Catie shook her head.

“Answer me!” he yelled. He made a fist, punched the back of the couch, then took a step back, his hand covering his mouth. “I’m sorry. I won’t…”

“Don’t apologize.” Catie said, very quickly. To hear him apologize filled her with self-loathing. She deserved his rage—why wouldn’t he be angry?

“You don’t have to be afraid of me,” Jake choked on the words. “I don’t want you to be afraid of me. Even if…” He gestured at the piles of letters, shaking his head. “Catie.”

“No,” she said, gathering the letters carefully, as though they were precious, treasured things, and not poison. She put them back in the case, and put the case back on the shelf, pointlessly trying to hide them away. “This is not worse. This isn’t even bad. You—”

“Don’t tell me it isn’t bad. It damn well is.”

“You should be
angry
,” she said. She almost wanted him to do something terrible; maybe she’d feel less guilty if he did something terrible. And yet again, she was thinking about herself. Bitterly, she said, “You should be furious. You should… I
deserve
for you to hate me.”

Jake shook his head mutely, eyes wide, staring at her. The distance between them was enormous. She walked toward him, and he backed away. Her heart sank.

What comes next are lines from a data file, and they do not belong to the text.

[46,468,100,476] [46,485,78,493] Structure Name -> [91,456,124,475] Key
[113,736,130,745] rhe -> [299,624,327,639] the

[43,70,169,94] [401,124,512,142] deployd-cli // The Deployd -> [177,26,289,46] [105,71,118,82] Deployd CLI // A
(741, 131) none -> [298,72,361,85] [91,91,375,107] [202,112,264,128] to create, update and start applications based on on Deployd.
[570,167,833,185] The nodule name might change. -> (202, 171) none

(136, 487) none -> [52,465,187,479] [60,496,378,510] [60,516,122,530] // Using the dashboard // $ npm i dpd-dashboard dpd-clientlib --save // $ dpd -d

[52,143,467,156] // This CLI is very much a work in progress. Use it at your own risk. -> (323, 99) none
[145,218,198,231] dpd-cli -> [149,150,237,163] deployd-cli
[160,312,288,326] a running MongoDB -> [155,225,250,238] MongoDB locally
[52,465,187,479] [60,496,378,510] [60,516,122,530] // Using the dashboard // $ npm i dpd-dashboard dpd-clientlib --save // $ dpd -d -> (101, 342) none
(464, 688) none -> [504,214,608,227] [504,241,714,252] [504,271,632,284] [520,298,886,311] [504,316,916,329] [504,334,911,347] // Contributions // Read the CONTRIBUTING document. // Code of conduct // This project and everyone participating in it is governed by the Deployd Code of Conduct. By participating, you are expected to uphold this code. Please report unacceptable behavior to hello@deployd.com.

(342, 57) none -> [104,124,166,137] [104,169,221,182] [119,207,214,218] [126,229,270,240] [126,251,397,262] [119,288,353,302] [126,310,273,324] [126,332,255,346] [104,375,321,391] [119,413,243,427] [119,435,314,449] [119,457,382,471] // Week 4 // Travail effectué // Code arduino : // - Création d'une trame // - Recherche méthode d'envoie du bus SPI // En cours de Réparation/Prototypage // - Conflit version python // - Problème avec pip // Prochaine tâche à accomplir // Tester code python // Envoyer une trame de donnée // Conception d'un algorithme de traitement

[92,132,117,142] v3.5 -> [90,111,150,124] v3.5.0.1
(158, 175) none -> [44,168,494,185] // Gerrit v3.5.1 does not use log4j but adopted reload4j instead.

“I deserve for you to hate me,” she said again. “Why aren’t you angry? Why haven’t you…”

She didn’t want to say it. She knew it wasn’t in him, somehow, he wouldn’t ever be violent in anger. But that wasn’t the worst thing she could imagine. The worst thing she could imagine was that he’d never look at her again.

“Jake, please,” she said. “Just say something, anything—”

“I don’t hate you,” he said slowly. “Because I know why you did this.”

Jake’s eyes came alight and focused on her, clear as day. His face darkened, and he stopped his retreat. Jaw squared, he walked toward her.

“I know why you did this,” he said. “Catie Rose.”

Catie found herself unable to move, a gross parody of a paralytic, like it would all become real the moment she broke the stillness.